SuperFancy Cooking on a Sunday takes a long time.

Dear 28,
Writing about cooking? This blog is getting really diverse in content. I keep all my Martha Stewart Living magazines. Semi-obsessively. But I've never cooked a recipe out of any of them. So after scanning the pages of old October issues, I settled on crafting a feast. I could locate and operate an immersion blender. I could figure out how to peel a squash. I would conquer this meal plan provided by the queen of craftiness. (This is how I talk myself up when tackling a difficult task. Or when planning to host another stoop dinner that requires a hefty grocery list. Positive vibes.)

The menu included:
Roasted Pumpkin Soup
Black-Eyed Pea Salad
Cheese Flautas with Cilantro Pesto
Apple Cranberry Crumble
Martha was even kind enough in the article to tell me the order in which to cook things (1. Roast veggies and make pesto. 2. Prepare black eyed peas, salad dressing. 3. Blend soup and prepare flautas. 4. Fry stuff.)
So with my sous chef (Liz you were excellent company) and all the ingredients scattered on the counter, I started peeling 2.75lbs of butternut squash. "Butternut squash?" you say. Yes. Apparently a "sugar pumpkin" doesn't exist at Dahl's and even the produce guy is unsure if a "pie pumpkin" and a "sugar pumpkin" are the same thing. (Note: apparently the two are the same. Sometimes called "sugar pie pumpkins.") While darling Martha did not tell me how to peel or cut up a butternut squash, I was able to cross reference Real Simple, and managed to not slice off my fingers with the sharpest, largest serrated knife ever. Then there was the use of an immersion blender. That was fun.
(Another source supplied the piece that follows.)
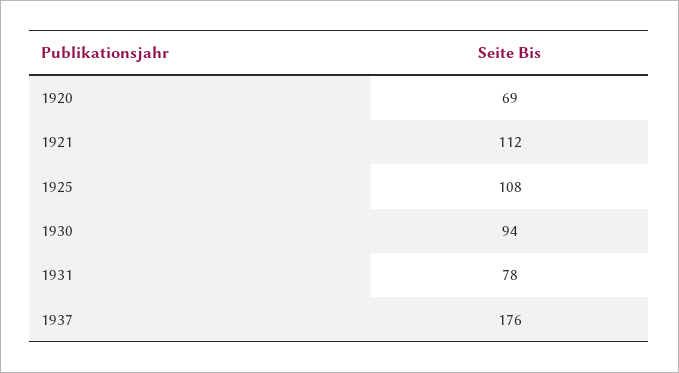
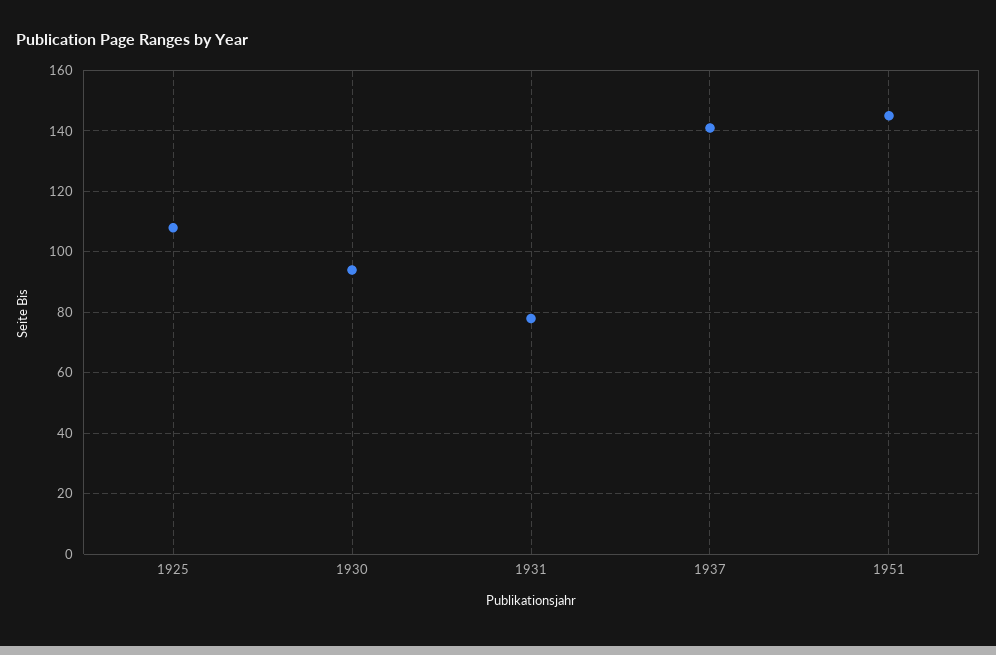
1920: 69 -> none
1921: 112 -> none
1937: 176 -> 140
1951: none -> 145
There were those cilantro+pepitas pesto troubles (the mini-food-processor had some problems). If you decide to make that pesto-- be sure to add extra lime juice and to know that you really only have to buy one bunch of cilantro, that's plenty. Martha asks for you to use baby red mustard greens in the salad, psh. Using a spring mix pre-packaged salad worked just fine. The crumble used the prettiest shiny red frozen cranberries, but would have benefited from some bonus sugar (I used granny smith apples, maybe a sweeter baking apple would have helped too.) 
In the end the meal took about 3.5 hours to prepare, fed about 8 people and was polished off in about 20 minutes. The food was complimented. My sleeveless blue angels shirt I wore while cooking was not.